Syllabus Renegotiation

by Prof. Hangen - November 9th, 2010

Here’s what we decided:

Nothing’s due next week but Chapters 6 and 7 should begin writing in earnest, using the drafts of the previous chapters to guide the progress of the novel. As 6 and 7 take shape, it’s fine for 1-5 to go back and tweak what they’ve written. The final version of each chapter is due on 12/7 and your team should feel free to continue working on it over the next few weeks.

History Lab #6 (Film) will be due the week of Thanksgiving, on Tues 11/23.

It will now be worth 10 points instead of 5. Each of the prior History Labs will now get an additional 3 points added on, making them worth 8 each.

By the way: here are some additional resources for History Lab #6 -

A partial list of film terms, with visual examples of what they mean (DePauw University)
“How to Read a Film” (Rutgers University)
“Writing About Film” (Dartmouth Writing Program)

Your Barnum Chapter becomes your final project, worth 15 points of the final grade. I will give both partners the same grade for that final project, unless you feel the workload has been very unequal, in which case, please write me a letter explaining why you would be uncomfortable with both partners getting the same grade and I will consider what you have to say.

There will still be a (short) end-of-term reflection paper, which was to have been part of the final project; I’ll give out guidelines for that after the Thanksgiving break.

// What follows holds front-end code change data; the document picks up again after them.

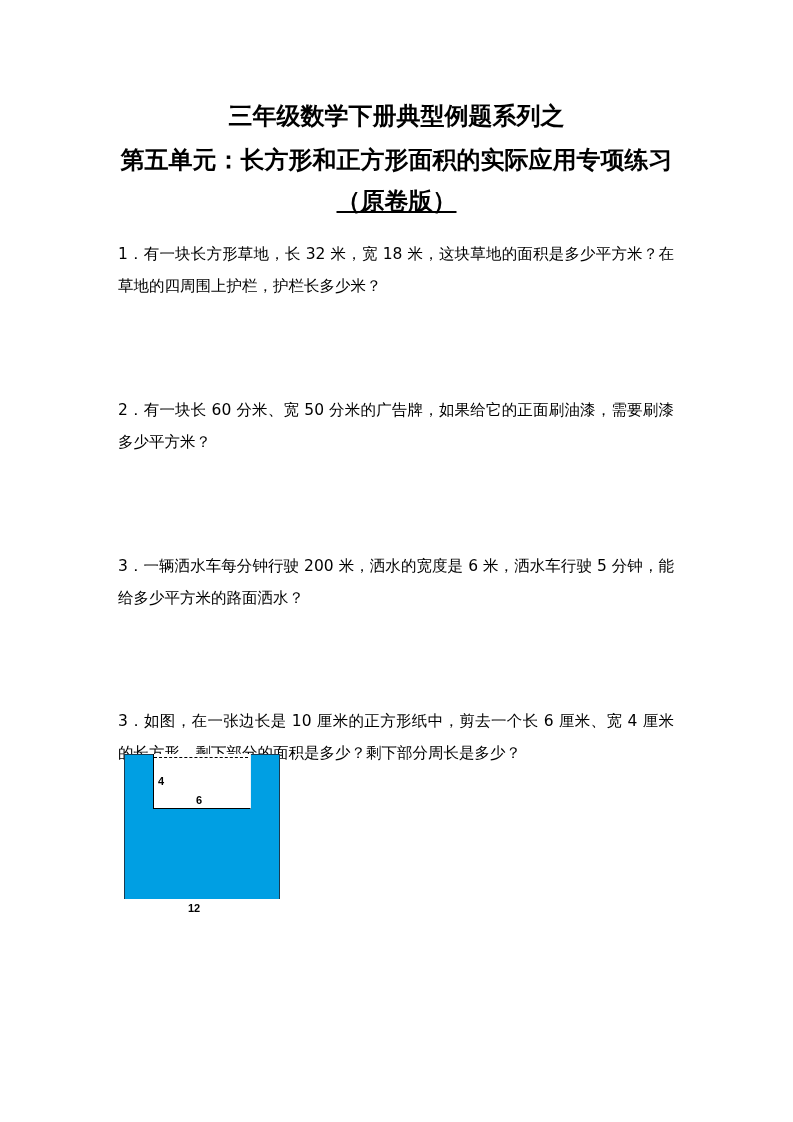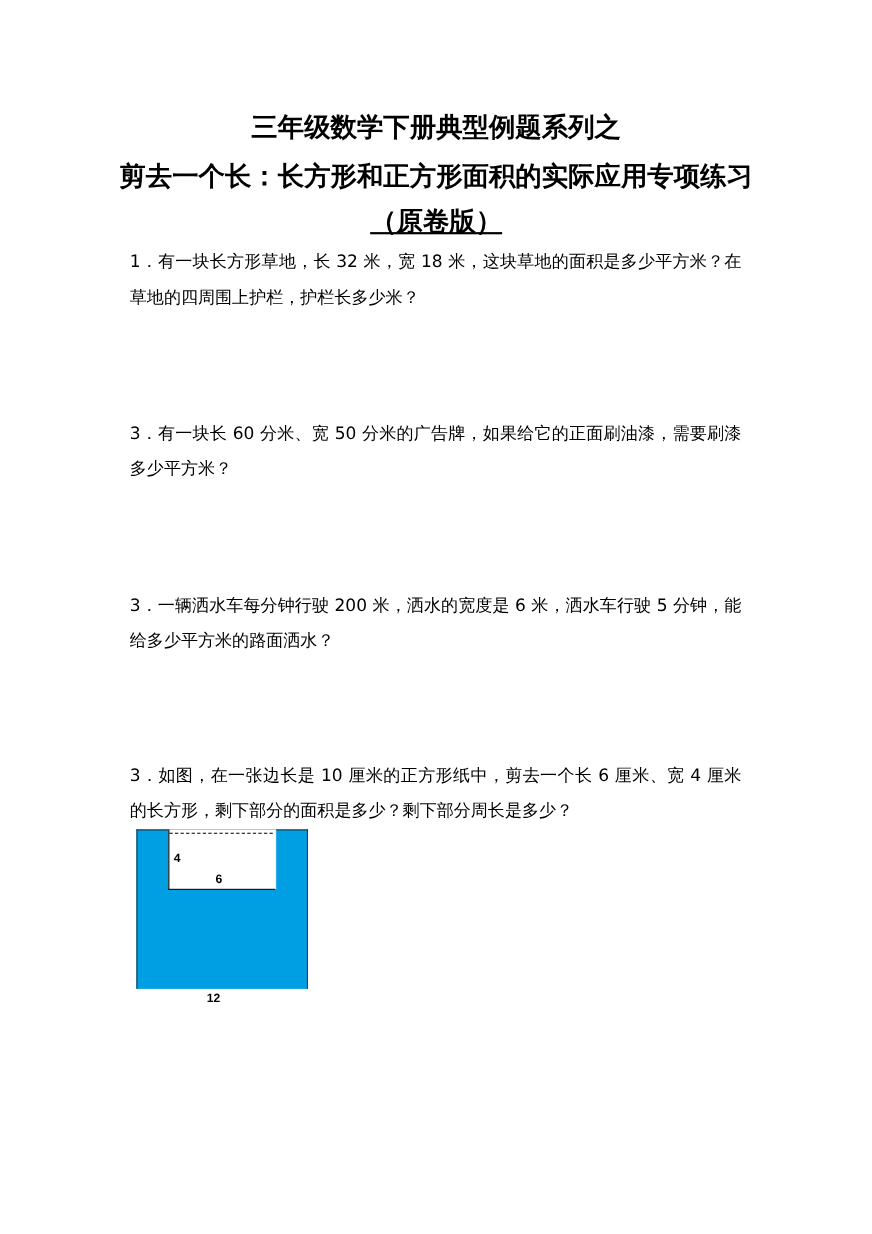--- a/index.html
+++ b/index.html
@@ -33,7 +33,7 @@
 <body>
 
 <div class="title t1">三年级数学下册典型例题系列之</div>
-<div class="title t2">剪去一个长：长方形和正方形面积的实际应用专项练习</div>
+<div class="title t2">第五单元：长方形和正方形面积的实际应用专项练习</div>
 <div class="title t3">（原卷版）</div>
 
 <div class="q q1">

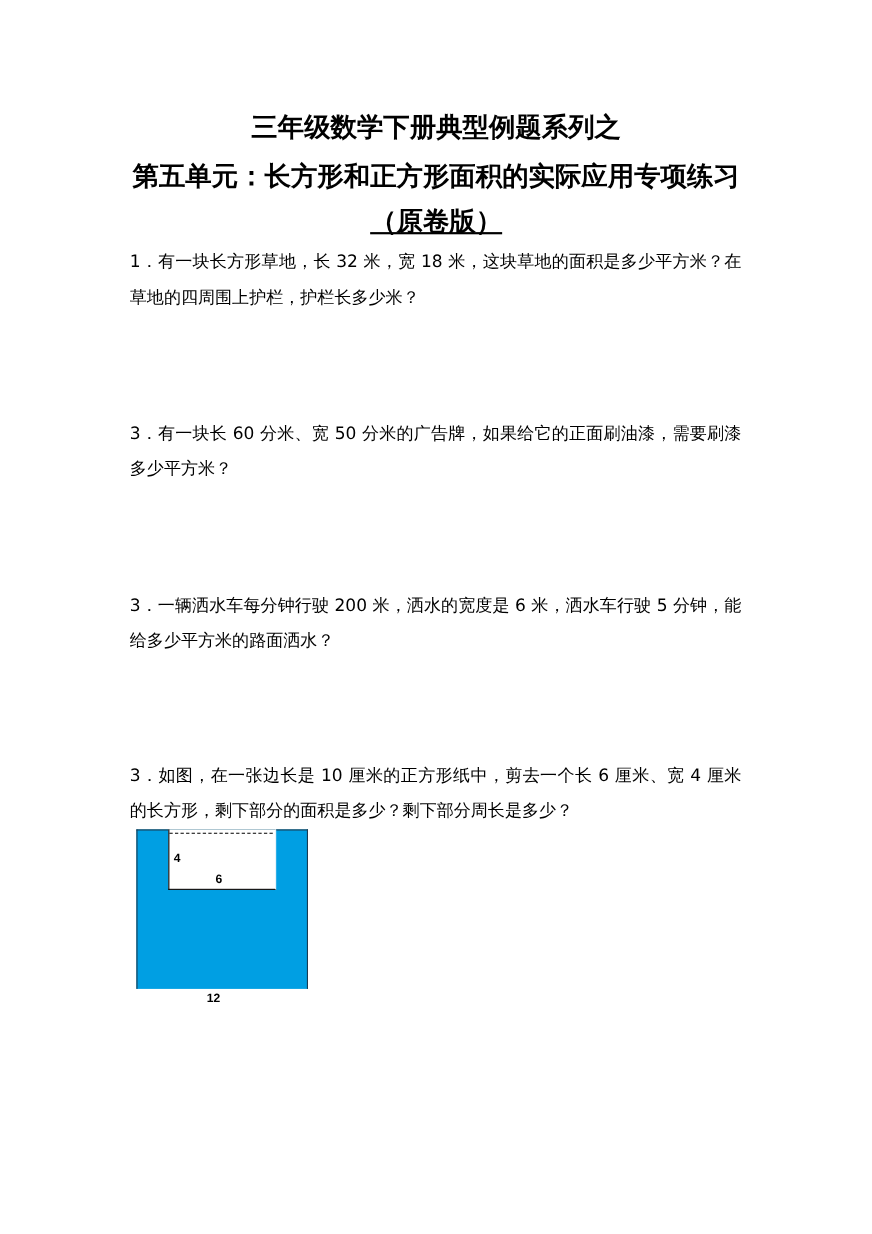--- a/index.html
+++ b/index.html
@@ -11,7 +11,7 @@
   .t2 { top: 145px; }
   .t3 { top: 186px; text-decoration: underline; }
   .q { position: absolute; left: 118px; width: 556px; font-size: 15.5px; line-height: 32px;
-       text-align: justify; }
+       text-align: justify; margin-top: 16px; }
   .q p { margin: 0; }
   .q1 { top: 222px; }
   .q2 { top: 378px; }

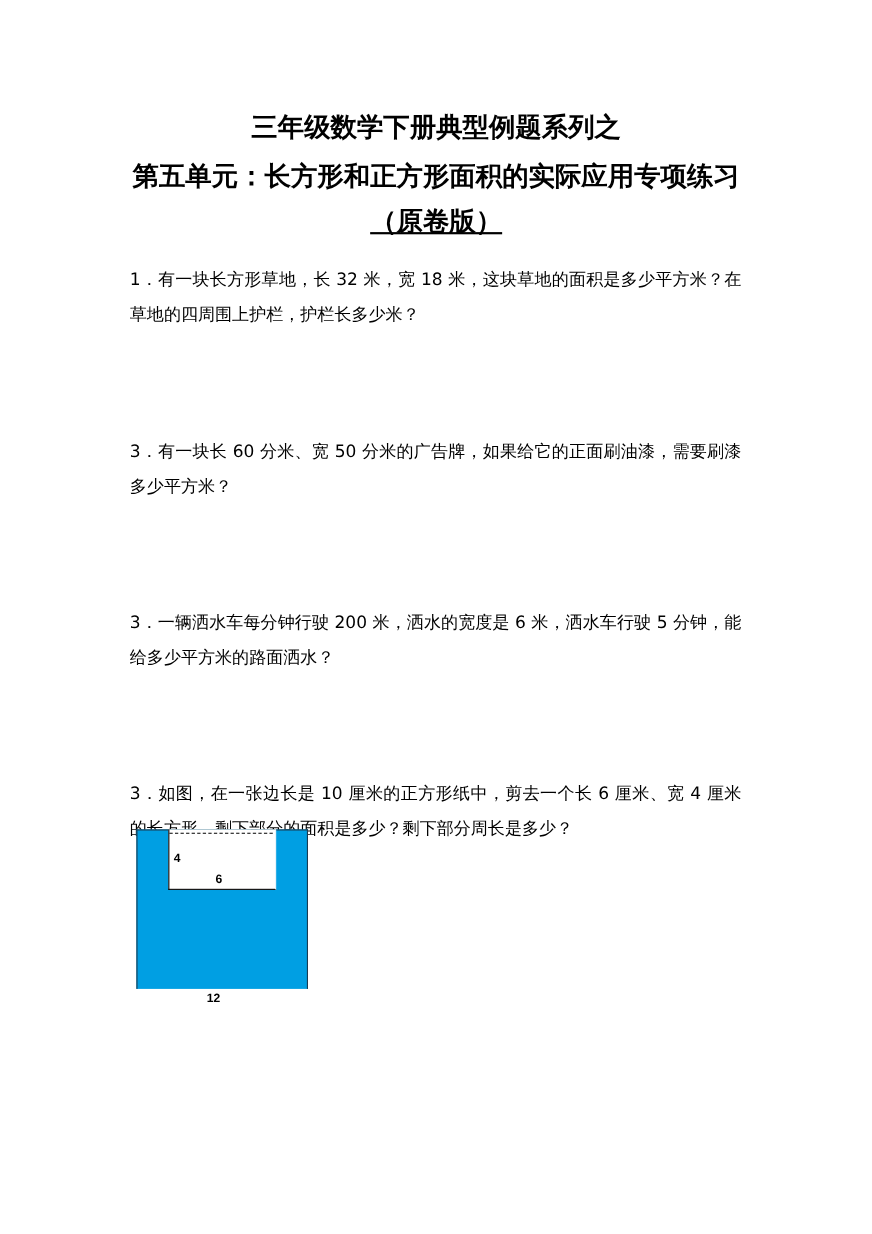--- a/index.html
+++ b/index.html
@@ -40,7 +40,7 @@
   <p>1．有一块长方形草地，长 32 米，宽 18 米，这块草地的面积是多少平方米？在草地的四周围上护栏，护栏长多少米？</p>
 </div>
 <div class="q q2">
-  <p>3．有一块长 60 分米、宽 50 分米的广告牌，如果给它的正面刷油漆，需要刷漆多少平方米？</p>
+  <p>2．有一块长 60 分米、宽 50 分米的广告牌，如果给它的正面刷油漆，需要刷漆多少平方米？</p>
 </div>
 <div class="q q3">
   <p>3．一辆洒水车每分钟行驶 200 米，洒水的宽度是 6 米，洒水车行驶 5 分钟，能给多少平方米的路面洒水？</p>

I will update the calendar to reflect that the Barnum book will be the focus of our second-to-last class, which means we will end with a look at Woodstock (and other -Stocks and -Paloozas) as a feature of American popular culture in the late 20th century.

Film News

by Prof. Hangen - November 2nd, 2010

Sure enough, as Derek mentioned today in class, Erik Larson’s book Devil in the White City is being made into a movie, with Leonardo DiCaprio as Holmes. Some links about it:

A movie-blog post about the news (RopeOfSilicon.com)
Deadline New York news release (which mentions that Tom Cruise had optioned the book in 2003)
and a fantasy-casting post from Chicago Now speculating on who else would be good in the main roles

All this talk of Hollywood and films reminds me that your last History Lab #6 is how to critically read a film – due Tues 11/16 Tues 11/23. You have done some of this kind of detailed visual analysis in Professor Yang’s class also, and now you get to put those skills to use doing a critical “deep reading” of a film scene and reflect on how a film might be useful as a historical source. Which film is up to you, but it should (of course) relate to the theme of the course. I’ve put a list of suggestions on the Labs page, and have requested the one that our university owns to be put on reserve, but you will likely have better luck with getting the films from your own sources (Blockbuster, Netflix, public library loan) which means you need to plan ahead and allow time to view the film. Probably view it several times, actually. You can watch the film in groups, if you so choose, but if more than one person uses the same film you’ll need to choose different scenes to use in your paper.